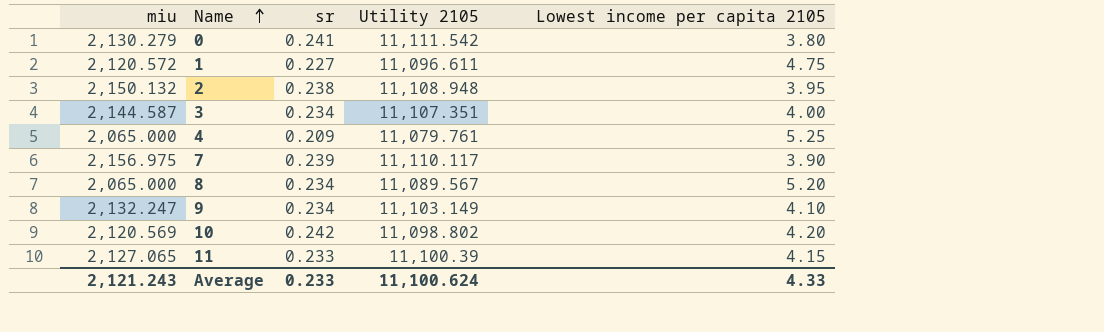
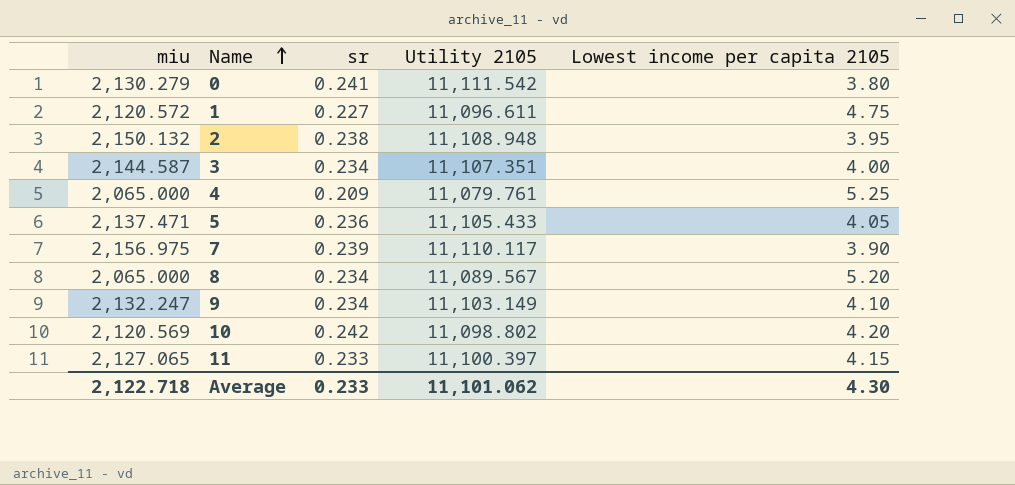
row 5: none -> 2,137.471 | 0.236 | 11,105.433 | 4.05
11 | Utility 2105: 11,100.39 -> 11,100.397
Average | miu: 2,121.243 -> 2,122.718
Average | Utility 2105: 11,100.624 -> 11,101.062
Average | Lowest income per capita 2105: 4.33 -> 4.30

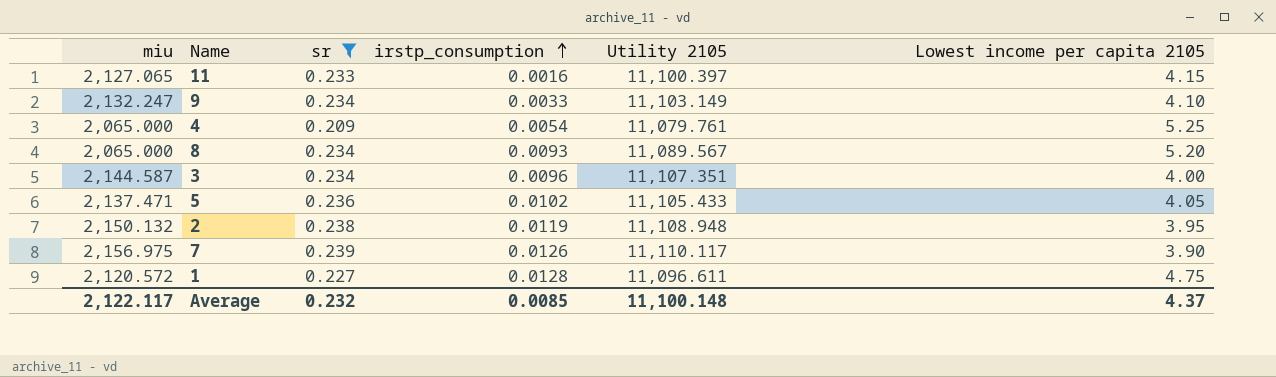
filter: none -> sr <= 0.239
row order: Name ascending -> irstp_consumption ascending
column irstp_consumption | position: none -> 4
Average | miu: 2,122.718 -> 2,122.117
Average | sr: 0.233 -> 0.232
Average | Utility 2105: 11,101.062 -> 11,100.148
Average | Lowest income per capita 2105: 4.30 -> 4.37

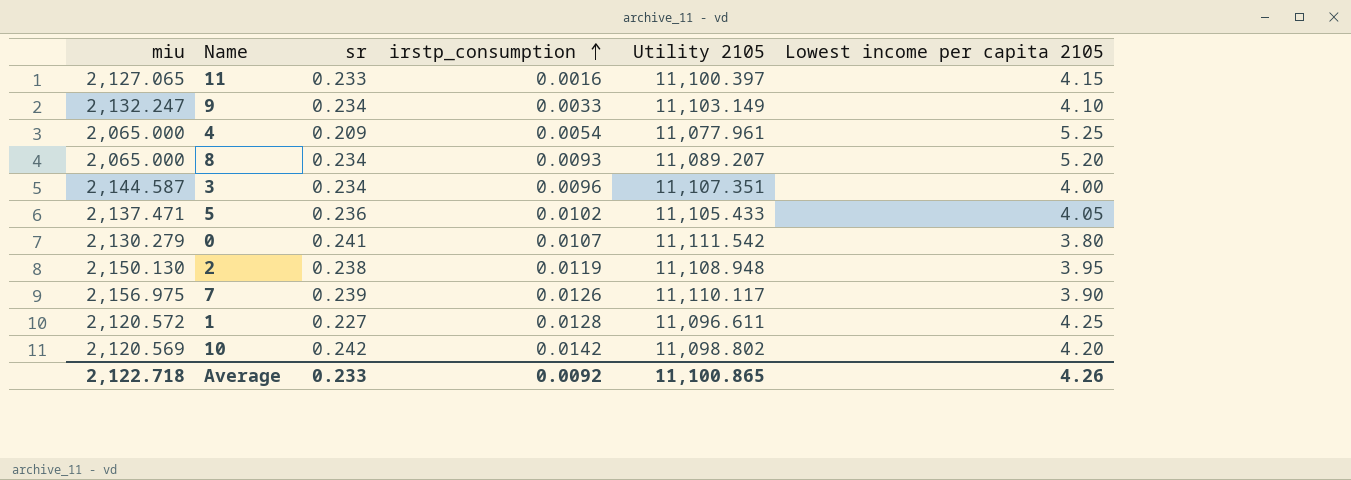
filter: sr <= 0.239 -> none
4 | Utility 2105: 11,079.761 -> 11,077.961
8 | Utility 2105: 11,089.567 -> 11,089.207
2 | miu: 2,150.132 -> 2,150.130
1 | Lowest income per capita 2105: 4.75 -> 4.25
Average | miu: 2,122.117 -> 2,122.718
Average | sr: 0.232 -> 0.233
Average | irstp_consumption: 0.0085 -> 0.0092
Average | Utility 2105: 11,100.148 -> 11,100.865
Average | Lowest income per capita 2105: 4.37 -> 4.26

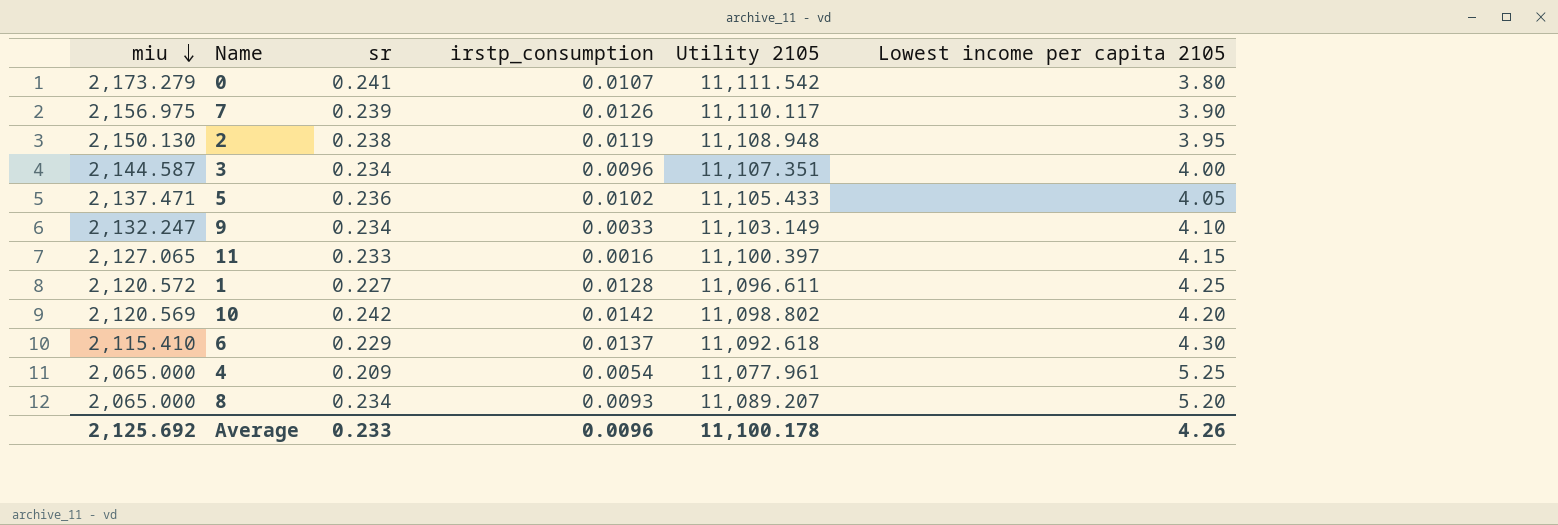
row order: irstp_consumption ascending -> miu descending
0 | miu: 2,130.279 -> 2,173.279
row 6: none -> 2,115.410 | 0.229 | 0.0137 | 11,092.618 | 4.30
Average | miu: 2,122.718 -> 2,125.692
Average | irstp_consumption: 0.0092 -> 0.0096
Average | Utility 2105: 11,100.865 -> 11,100.178

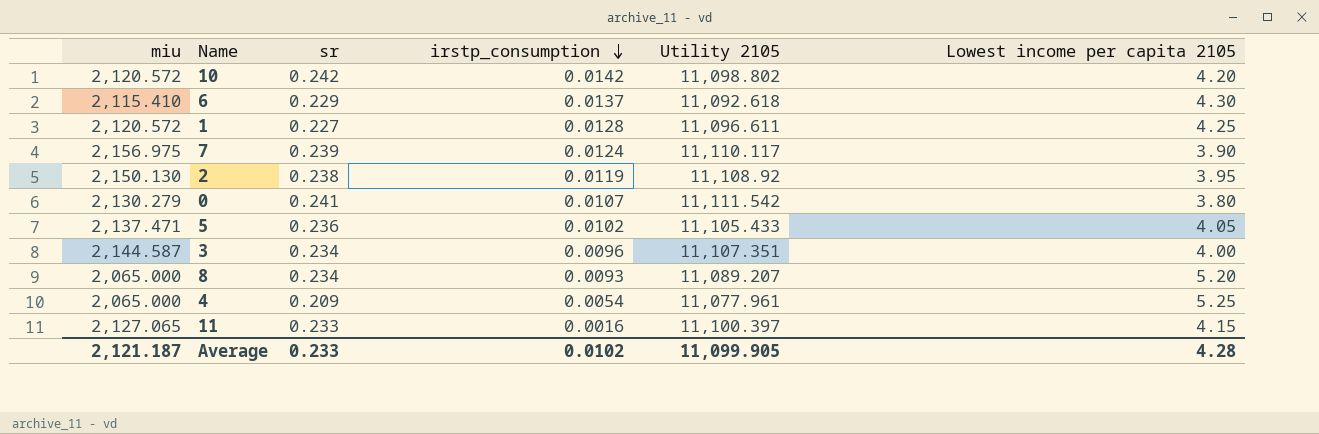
row order: miu descending -> irstp_consumption descending
row 9: 2,132.247 | 0.234 | 0.0033 | 11,103.149 | 4.10 -> none
10 | miu: 2,120.569 -> 2,120.572
7 | irstp_consumption: 0.0126 -> 0.0124
2 | Utility 2105: 11,108.948 -> 11,108.92
0 | miu: 2,173.279 -> 2,130.279
Average | miu: 2,125.692 -> 2,121.187
Average | irstp_consumption: 0.0096 -> 0.0102
Average | Utility 2105: 11,100.178 -> 11,099.905
Average | Lowest income per capita 2105: 4.26 -> 4.28

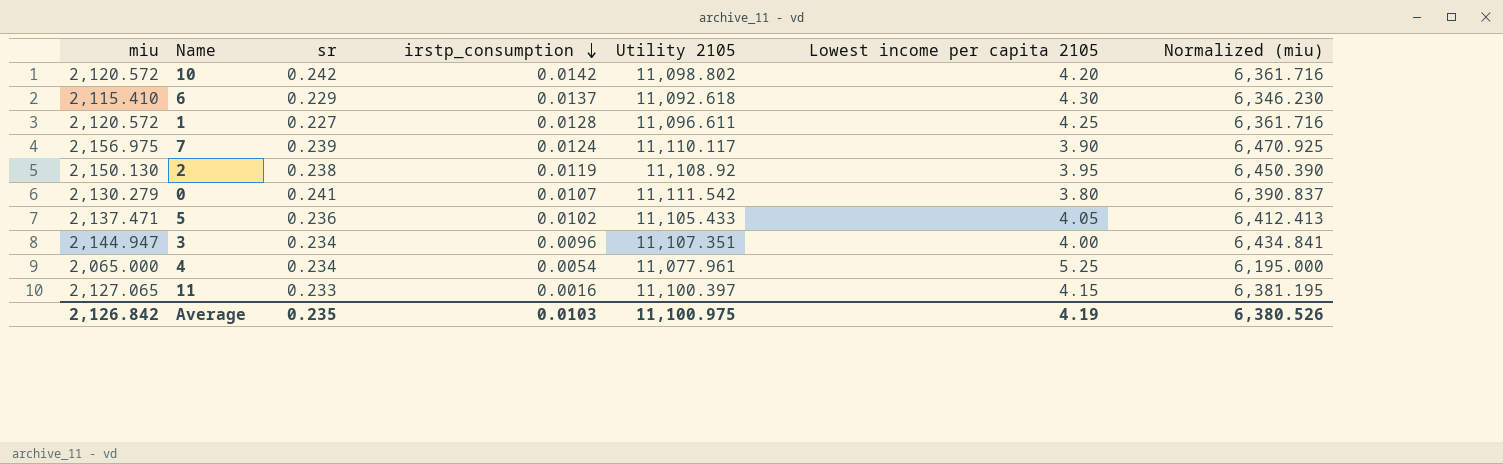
column Normalized (miu) | formula: none -> [miu] * 3
row 8: 2,065.000 | 0.234 | 0.0093 | 11,089.207 | 5.20 -> none
3 | miu: 2,144.587 -> 2,144.947
4 | sr: 0.209 -> 0.234
Average | miu: 2,121.187 -> 2,126.842
Average | sr: 0.233 -> 0.235
Average | irstp_consumption: 0.0102 -> 0.0103
Average | Utility 2105: 11,099.905 -> 11,100.975
Average | Lowest income per capita 2105: 4.28 -> 4.19

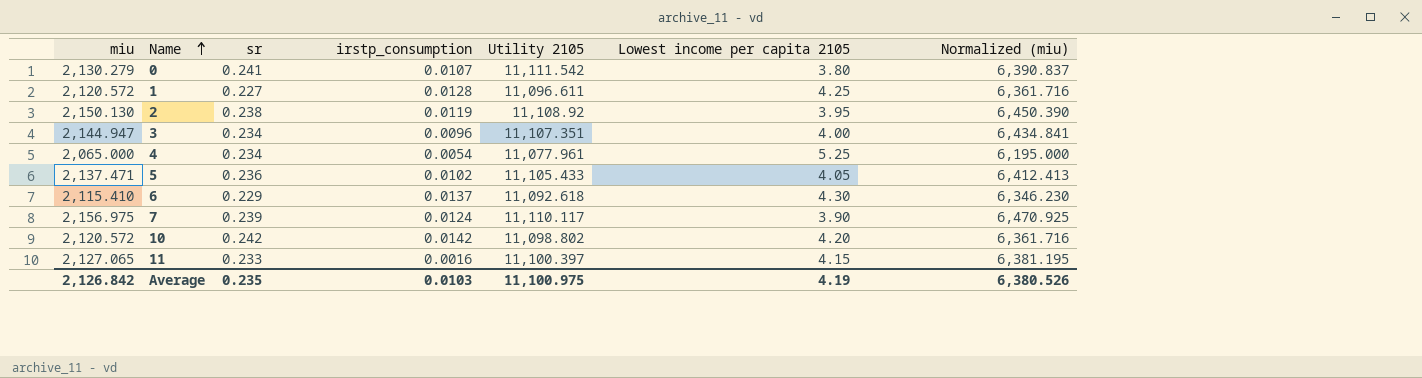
row order: irstp_consumption descending -> Name ascending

^^^^^^^^

Set the lines above down again, word for word, from the first through the one containing "1 | Lowest income"; pictures excluded.

row 5: none -> 2,137.471 | 0.236 | 11,105.433 | 4.05
11 | Utility 2105: 11,100.39 -> 11,100.397
Average | miu: 2,121.243 -> 2,122.718
Average | Utility 2105: 11,100.624 -> 11,101.062
Average | Lowest income per capita 2105: 4.33 -> 4.30

filter: none -> sr <= 0.239
row order: Name ascending -> irstp_consumption ascending
column irstp_consumption | position: none -> 4
Average | miu: 2,122.718 -> 2,122.117
Average | sr: 0.233 -> 0.232
Average | Utility 2105: 11,101.062 -> 11,100.148
Average | Lowest income per capita 2105: 4.30 -> 4.37

filter: sr <= 0.239 -> none
4 | Utility 2105: 11,079.761 -> 11,077.961
8 | Utility 2105: 11,089.567 -> 11,089.207
2 | miu: 2,150.132 -> 2,150.130
1 | Lowest income per capita 2105: 4.75 -> 4.25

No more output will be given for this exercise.